*** MATERIAL TO PROCESS

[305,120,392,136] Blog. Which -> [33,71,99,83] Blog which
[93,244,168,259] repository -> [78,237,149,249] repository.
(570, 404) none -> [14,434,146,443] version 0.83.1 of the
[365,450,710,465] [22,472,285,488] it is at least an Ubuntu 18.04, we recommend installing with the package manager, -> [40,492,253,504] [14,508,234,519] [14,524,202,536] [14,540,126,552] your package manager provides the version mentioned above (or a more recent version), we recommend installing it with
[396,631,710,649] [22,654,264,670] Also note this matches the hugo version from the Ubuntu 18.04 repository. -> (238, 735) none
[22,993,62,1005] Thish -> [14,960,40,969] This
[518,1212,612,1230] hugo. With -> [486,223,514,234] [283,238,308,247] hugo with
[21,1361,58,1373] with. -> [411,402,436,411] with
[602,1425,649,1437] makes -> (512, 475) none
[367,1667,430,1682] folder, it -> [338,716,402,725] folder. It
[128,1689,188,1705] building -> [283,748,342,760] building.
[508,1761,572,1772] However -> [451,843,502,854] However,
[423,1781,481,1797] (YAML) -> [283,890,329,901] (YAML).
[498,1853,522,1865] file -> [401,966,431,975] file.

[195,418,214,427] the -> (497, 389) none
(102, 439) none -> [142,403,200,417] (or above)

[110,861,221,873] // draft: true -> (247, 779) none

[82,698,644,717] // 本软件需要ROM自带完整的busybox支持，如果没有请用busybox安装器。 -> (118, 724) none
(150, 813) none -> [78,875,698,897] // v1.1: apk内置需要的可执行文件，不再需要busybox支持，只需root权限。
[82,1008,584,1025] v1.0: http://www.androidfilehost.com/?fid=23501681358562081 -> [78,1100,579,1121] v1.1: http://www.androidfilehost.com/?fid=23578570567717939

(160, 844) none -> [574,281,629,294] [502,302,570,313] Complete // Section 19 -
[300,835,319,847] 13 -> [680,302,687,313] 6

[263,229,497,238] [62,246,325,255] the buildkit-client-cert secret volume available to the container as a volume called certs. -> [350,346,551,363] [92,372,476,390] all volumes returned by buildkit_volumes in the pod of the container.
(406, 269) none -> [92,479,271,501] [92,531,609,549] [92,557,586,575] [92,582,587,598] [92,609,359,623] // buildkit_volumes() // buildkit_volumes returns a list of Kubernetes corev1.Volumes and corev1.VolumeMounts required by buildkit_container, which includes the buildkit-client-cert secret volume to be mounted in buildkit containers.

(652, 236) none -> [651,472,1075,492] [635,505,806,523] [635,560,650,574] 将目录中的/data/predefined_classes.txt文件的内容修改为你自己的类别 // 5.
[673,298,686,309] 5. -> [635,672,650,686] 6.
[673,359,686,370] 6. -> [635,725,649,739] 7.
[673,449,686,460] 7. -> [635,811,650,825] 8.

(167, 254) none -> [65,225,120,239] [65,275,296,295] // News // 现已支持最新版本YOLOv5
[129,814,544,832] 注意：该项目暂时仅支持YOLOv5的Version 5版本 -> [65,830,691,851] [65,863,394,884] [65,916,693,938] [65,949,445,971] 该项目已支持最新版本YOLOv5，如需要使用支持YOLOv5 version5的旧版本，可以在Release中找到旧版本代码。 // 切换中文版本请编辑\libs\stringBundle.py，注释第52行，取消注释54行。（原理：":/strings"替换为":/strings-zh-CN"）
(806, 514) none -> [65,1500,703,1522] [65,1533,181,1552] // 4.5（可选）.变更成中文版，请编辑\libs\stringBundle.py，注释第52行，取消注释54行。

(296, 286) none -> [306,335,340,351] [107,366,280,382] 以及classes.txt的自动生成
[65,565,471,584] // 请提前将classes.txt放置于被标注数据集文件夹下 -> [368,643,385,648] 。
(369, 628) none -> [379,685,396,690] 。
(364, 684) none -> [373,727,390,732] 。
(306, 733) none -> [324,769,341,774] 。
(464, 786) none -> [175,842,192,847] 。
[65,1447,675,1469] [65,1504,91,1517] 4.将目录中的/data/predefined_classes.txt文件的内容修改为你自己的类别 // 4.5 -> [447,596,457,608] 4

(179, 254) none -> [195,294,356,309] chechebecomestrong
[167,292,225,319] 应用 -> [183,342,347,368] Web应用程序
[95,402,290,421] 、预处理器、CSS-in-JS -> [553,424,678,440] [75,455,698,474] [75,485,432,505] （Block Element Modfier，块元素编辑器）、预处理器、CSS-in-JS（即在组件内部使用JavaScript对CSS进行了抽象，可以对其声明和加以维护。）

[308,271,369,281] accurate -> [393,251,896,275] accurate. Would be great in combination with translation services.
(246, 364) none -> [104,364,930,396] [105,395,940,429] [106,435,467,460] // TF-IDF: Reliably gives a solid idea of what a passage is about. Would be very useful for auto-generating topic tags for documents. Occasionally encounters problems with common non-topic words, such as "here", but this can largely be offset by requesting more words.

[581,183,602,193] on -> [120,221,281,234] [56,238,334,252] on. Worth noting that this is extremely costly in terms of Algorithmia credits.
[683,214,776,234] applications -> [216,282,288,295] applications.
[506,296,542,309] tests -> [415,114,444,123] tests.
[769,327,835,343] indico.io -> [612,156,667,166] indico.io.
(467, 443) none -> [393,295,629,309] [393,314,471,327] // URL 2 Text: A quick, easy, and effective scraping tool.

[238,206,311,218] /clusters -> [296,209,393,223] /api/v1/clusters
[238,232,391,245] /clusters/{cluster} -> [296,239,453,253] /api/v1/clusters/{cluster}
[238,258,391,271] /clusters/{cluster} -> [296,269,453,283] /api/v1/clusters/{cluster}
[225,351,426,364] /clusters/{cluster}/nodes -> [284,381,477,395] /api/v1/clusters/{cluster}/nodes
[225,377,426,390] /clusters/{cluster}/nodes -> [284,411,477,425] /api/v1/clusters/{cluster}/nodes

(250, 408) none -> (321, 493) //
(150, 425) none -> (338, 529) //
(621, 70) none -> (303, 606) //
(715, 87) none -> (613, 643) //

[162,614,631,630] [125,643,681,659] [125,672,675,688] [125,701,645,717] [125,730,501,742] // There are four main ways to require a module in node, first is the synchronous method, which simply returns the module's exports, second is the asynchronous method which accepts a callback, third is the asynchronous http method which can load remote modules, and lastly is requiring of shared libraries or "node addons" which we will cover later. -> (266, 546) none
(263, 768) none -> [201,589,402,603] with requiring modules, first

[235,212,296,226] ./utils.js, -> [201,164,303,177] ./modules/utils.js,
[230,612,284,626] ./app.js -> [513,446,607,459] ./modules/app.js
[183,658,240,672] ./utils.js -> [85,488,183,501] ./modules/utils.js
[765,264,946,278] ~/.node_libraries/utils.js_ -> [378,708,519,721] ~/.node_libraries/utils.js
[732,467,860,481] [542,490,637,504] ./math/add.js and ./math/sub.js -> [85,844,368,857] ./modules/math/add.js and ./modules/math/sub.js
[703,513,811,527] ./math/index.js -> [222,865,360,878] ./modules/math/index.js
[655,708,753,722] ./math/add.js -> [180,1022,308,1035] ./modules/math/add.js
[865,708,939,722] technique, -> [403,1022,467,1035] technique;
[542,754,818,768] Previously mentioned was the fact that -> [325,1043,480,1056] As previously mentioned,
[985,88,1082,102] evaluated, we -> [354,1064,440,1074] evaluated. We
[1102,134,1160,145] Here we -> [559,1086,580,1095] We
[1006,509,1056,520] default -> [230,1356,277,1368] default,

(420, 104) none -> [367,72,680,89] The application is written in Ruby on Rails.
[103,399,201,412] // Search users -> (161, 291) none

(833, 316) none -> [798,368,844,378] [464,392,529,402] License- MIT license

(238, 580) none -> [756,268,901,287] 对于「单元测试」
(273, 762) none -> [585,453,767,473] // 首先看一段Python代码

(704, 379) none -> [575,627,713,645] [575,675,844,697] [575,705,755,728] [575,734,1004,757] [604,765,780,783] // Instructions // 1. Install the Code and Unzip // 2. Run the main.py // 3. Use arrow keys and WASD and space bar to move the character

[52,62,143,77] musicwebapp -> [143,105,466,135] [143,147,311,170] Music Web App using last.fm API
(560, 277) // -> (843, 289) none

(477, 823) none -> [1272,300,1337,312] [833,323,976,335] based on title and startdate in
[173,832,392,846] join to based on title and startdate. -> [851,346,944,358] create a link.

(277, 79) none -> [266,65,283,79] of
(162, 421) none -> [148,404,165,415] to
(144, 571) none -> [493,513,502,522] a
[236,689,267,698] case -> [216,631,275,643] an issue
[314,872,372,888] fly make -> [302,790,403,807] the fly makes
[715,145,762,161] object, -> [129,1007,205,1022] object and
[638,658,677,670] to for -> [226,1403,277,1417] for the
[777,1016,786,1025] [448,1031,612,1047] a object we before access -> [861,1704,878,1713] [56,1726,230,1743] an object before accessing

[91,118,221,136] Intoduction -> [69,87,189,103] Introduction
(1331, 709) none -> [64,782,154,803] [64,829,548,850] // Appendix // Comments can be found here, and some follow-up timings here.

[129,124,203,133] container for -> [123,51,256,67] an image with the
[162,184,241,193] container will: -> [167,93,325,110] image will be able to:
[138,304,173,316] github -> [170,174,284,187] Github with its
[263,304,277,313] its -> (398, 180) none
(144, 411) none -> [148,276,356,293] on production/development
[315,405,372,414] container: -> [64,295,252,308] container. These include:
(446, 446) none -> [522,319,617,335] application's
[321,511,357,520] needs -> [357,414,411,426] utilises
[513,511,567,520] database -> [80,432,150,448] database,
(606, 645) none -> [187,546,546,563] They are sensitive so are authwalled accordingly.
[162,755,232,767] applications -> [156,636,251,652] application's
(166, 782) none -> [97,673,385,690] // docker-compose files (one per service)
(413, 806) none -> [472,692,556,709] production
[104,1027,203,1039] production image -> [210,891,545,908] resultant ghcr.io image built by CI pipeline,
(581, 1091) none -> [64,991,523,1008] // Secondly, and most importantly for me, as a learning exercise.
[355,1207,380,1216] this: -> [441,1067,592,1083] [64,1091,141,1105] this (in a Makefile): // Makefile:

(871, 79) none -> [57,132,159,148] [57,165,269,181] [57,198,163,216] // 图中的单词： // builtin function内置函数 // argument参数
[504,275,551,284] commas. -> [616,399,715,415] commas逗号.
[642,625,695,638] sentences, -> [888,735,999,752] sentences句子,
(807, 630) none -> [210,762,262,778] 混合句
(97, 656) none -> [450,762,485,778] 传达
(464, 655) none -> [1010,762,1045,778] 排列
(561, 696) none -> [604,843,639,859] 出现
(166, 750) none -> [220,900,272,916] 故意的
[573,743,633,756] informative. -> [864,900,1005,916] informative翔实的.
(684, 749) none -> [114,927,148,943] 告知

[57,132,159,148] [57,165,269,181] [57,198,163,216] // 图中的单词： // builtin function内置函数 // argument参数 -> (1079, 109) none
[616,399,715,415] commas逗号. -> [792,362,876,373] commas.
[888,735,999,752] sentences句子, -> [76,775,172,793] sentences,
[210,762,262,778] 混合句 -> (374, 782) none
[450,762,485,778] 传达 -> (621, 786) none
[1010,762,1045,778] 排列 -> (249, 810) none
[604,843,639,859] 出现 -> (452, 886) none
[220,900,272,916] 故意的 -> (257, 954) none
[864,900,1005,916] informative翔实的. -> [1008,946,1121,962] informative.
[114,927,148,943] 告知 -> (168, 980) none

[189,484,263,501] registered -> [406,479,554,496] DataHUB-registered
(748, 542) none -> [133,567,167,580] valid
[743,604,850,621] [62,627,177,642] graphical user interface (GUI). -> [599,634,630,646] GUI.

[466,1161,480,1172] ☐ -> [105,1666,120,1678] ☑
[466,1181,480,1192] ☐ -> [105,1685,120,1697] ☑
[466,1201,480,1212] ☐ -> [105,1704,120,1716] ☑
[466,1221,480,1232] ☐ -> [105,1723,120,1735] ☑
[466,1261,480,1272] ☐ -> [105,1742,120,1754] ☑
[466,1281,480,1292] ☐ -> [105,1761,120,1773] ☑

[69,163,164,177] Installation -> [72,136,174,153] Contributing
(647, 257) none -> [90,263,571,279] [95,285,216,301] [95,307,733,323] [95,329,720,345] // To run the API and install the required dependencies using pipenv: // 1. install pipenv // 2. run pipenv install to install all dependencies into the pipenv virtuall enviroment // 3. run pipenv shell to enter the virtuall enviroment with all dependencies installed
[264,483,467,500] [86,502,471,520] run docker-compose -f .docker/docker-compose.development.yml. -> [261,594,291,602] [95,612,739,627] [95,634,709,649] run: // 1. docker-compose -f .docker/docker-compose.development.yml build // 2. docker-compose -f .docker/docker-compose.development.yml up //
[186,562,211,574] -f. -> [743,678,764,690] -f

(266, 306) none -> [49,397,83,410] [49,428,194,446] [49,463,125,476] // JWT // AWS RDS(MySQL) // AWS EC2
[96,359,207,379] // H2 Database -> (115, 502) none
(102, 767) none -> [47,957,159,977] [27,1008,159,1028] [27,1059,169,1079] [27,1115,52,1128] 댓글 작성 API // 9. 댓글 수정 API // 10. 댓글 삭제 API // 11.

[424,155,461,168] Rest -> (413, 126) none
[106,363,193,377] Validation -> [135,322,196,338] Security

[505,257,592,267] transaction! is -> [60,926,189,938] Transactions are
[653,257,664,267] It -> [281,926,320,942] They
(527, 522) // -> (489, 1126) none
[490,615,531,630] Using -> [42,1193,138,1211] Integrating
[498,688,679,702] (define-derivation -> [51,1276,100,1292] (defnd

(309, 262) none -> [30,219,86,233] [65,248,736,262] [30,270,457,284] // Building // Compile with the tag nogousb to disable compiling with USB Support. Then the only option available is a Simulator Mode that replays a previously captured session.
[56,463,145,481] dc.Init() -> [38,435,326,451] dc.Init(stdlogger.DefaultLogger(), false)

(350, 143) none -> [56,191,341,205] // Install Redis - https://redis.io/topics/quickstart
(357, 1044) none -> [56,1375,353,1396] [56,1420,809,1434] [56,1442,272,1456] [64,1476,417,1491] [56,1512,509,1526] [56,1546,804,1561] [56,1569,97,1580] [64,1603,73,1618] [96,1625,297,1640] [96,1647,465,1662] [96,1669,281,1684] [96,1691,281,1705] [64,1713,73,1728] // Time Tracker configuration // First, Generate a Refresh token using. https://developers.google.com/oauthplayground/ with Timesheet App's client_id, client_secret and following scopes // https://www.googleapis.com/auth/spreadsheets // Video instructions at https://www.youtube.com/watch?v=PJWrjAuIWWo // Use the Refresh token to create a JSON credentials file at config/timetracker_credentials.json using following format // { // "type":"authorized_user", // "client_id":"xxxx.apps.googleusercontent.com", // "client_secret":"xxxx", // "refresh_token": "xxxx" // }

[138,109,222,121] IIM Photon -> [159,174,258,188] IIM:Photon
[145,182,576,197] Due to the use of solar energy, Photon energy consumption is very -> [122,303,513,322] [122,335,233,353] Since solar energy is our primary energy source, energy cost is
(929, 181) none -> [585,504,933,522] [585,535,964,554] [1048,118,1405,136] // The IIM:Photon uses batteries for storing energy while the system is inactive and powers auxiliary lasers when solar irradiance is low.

******

* TASK OBJECTIVE *
For this task, write out exactly the lines of the entries above, starting at the line with "[129,814,544,832] 注意：该项目暂时仅支持YOLOv5的Version 5版本" and ending at the line with "-> [447,596,457,608] 4", both included, and no others.

* ANSWER TO THE PROBLEM *
[129,814,544,832] 注意：该项目暂时仅支持YOLOv5的Version 5版本 -> [65,830,691,851] [65,863,394,884] [65,916,693,938] [65,949,445,971] 该项目已支持最新版本YOLOv5，如需要使用支持YOLOv5 version5的旧版本，可以在Release中找到旧版本代码。 // 切换中文版本请编辑\libs\stringBundle.py，注释第52行，取消注释54行。（原理：":/strings"替换为":/strings-zh-CN"）
(806, 514) none -> [65,1500,703,1522] [65,1533,181,1552] // 4.5（可选）.变更成中文版，请编辑\libs\stringBundle.py，注释第52行，取消注释54行。

(296, 286) none -> [306,335,340,351] [107,366,280,382] 以及classes.txt的自动生成
[65,565,471,584] // 请提前将classes.txt放置于被标注数据集文件夹下 -> [368,643,385,648] 。
(369, 628) none -> [379,685,396,690] 。
(364, 684) none -> [373,727,390,732] 。
(306, 733) none -> [324,769,341,774] 。
(464, 786) none -> [175,842,192,847] 。
[65,1447,675,1469] [65,1504,91,1517] 4.将目录中的/data/predefined_classes.txt文件的内容修改为你自己的类别 // 4.5 -> [447,596,457,608] 4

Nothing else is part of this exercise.